Assigned task: Without the pictures, set down the records below word for word.

Records drawn from a dataset:
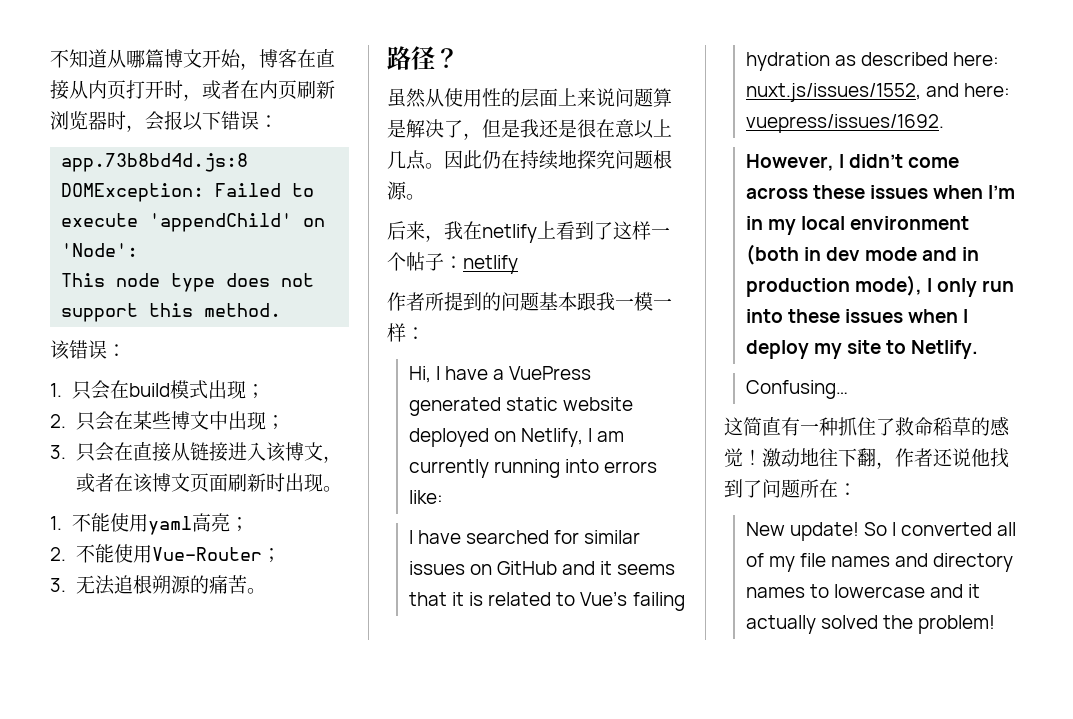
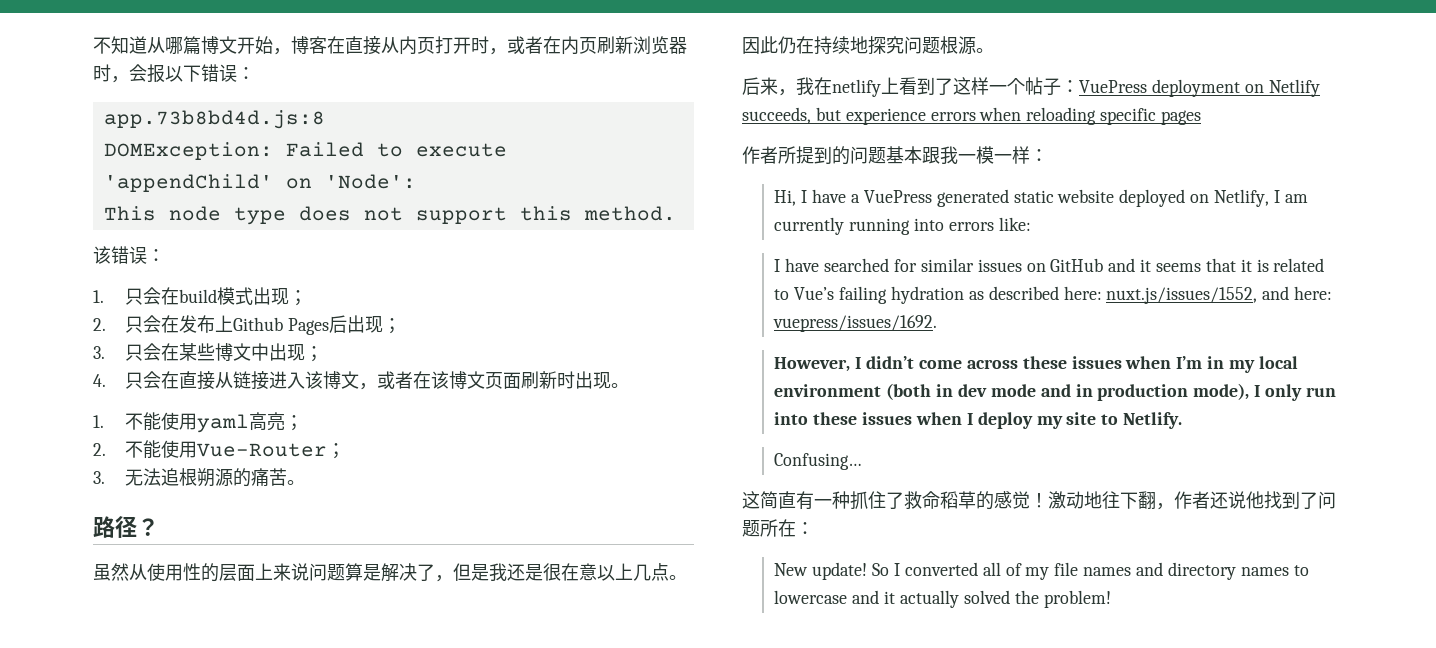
- 2.只会在某些博文中出现；
+ 2.只会在发布上Github Pages后出现；
+ 3.只会在某些博文中出现；
- 3.只会在直接从链接进入该博文，或者在该博文页面刷新时出现。
+ 4.只会在直接从链接进入该博文，或者在该博文页面刷新时出现。
- 后来，我在netlify上看到了这样一个帖子：netlify
+ 后来，我在netlify上看到了这样一个帖子：VuePress deployment on Netlify succeeds, but experience errors when reloading specific pages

Output of the exercise:
- 2.只会在某些博文中出现；
+ 2.只会在发布上Github Pages后出现；
+ 3.只会在某些博文中出现；
- 3.只会在直接从链接进入该博文，或者在该博文页面刷新时出现。
+ 4.只会在直接从链接进入该博文，或者在该博文页面刷新时出现。
- 后来，我在netlify上看到了这样一个帖子：netlify
+ 后来，我在netlify上看到了这样一个帖子：VuePress deployment on Netlify succeeds, but experience errors when reloading specific pages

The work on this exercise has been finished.